ACTIVITY. Every entry below should be reproduced exactly; no picture is to be included.

Before-and-after change data.
:::::
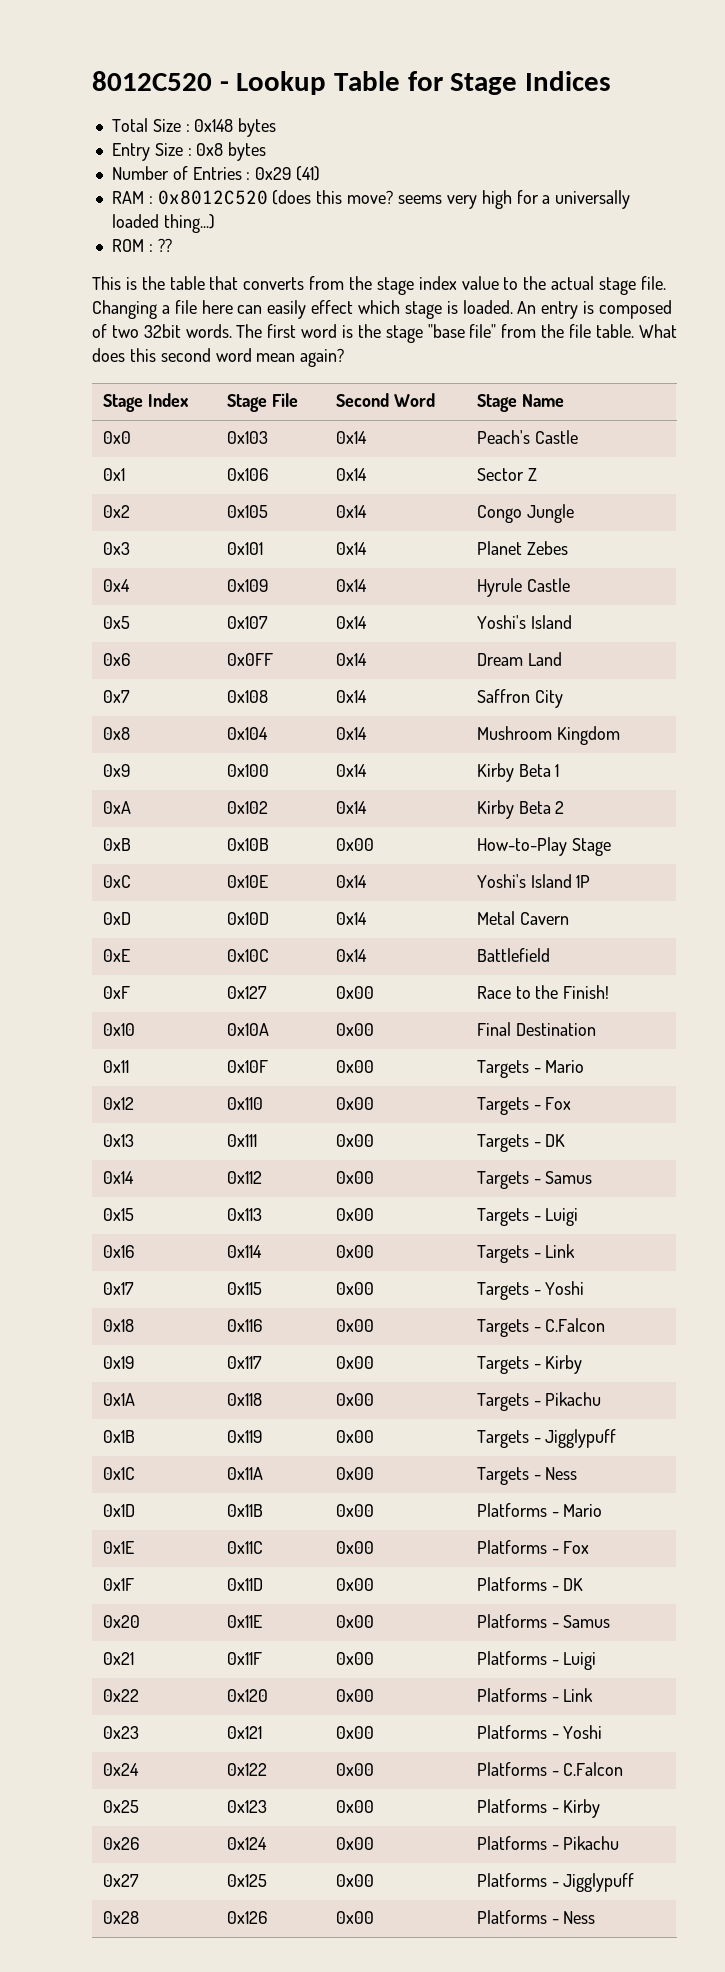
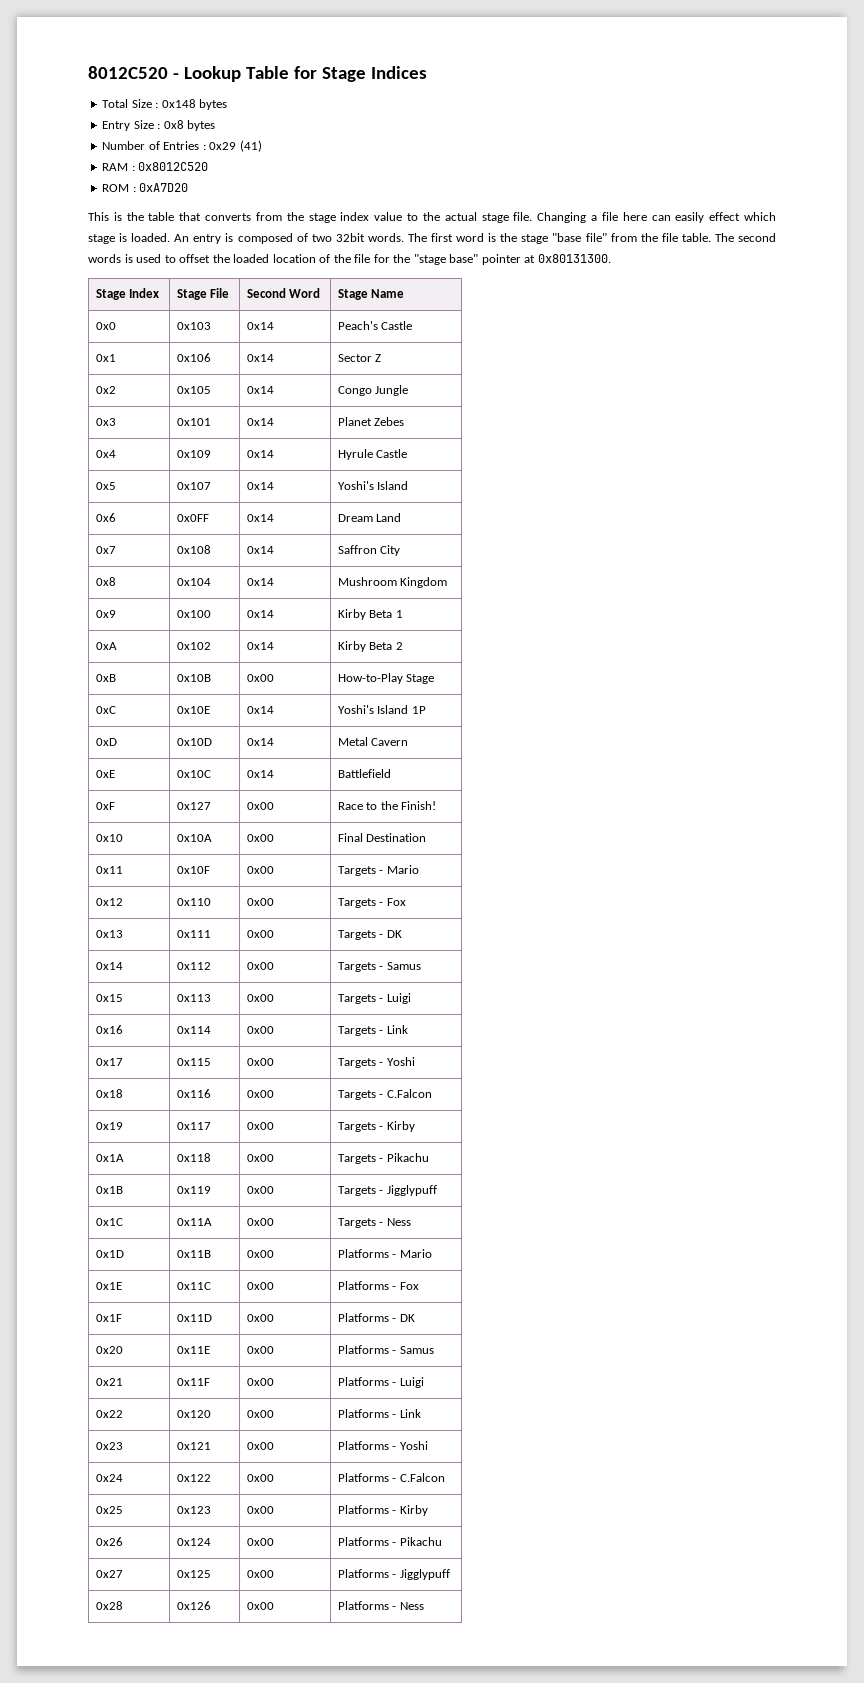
- RAM : 0x8012C520 (does this move? seems very high for a universally loaded thing...)
+ RAM : 0x8012C520
- ROM : ??
+ ROM : 0xA7D20
- What does this second word mean again?
+ The second words is used to offset the loaded location of the file for the "stage base" pointer at 0x80131300.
:::::
RESPONSE.
- RAM : 0x8012C520 (does this move? seems very high for a universally loaded thing...)
+ RAM : 0x8012C520
- ROM : ??
+ ROM : 0xA7D20
- What does this second word mean again?
+ The second words is used to offset the loaded location of the file for the "stage base" pointer at 0x80131300.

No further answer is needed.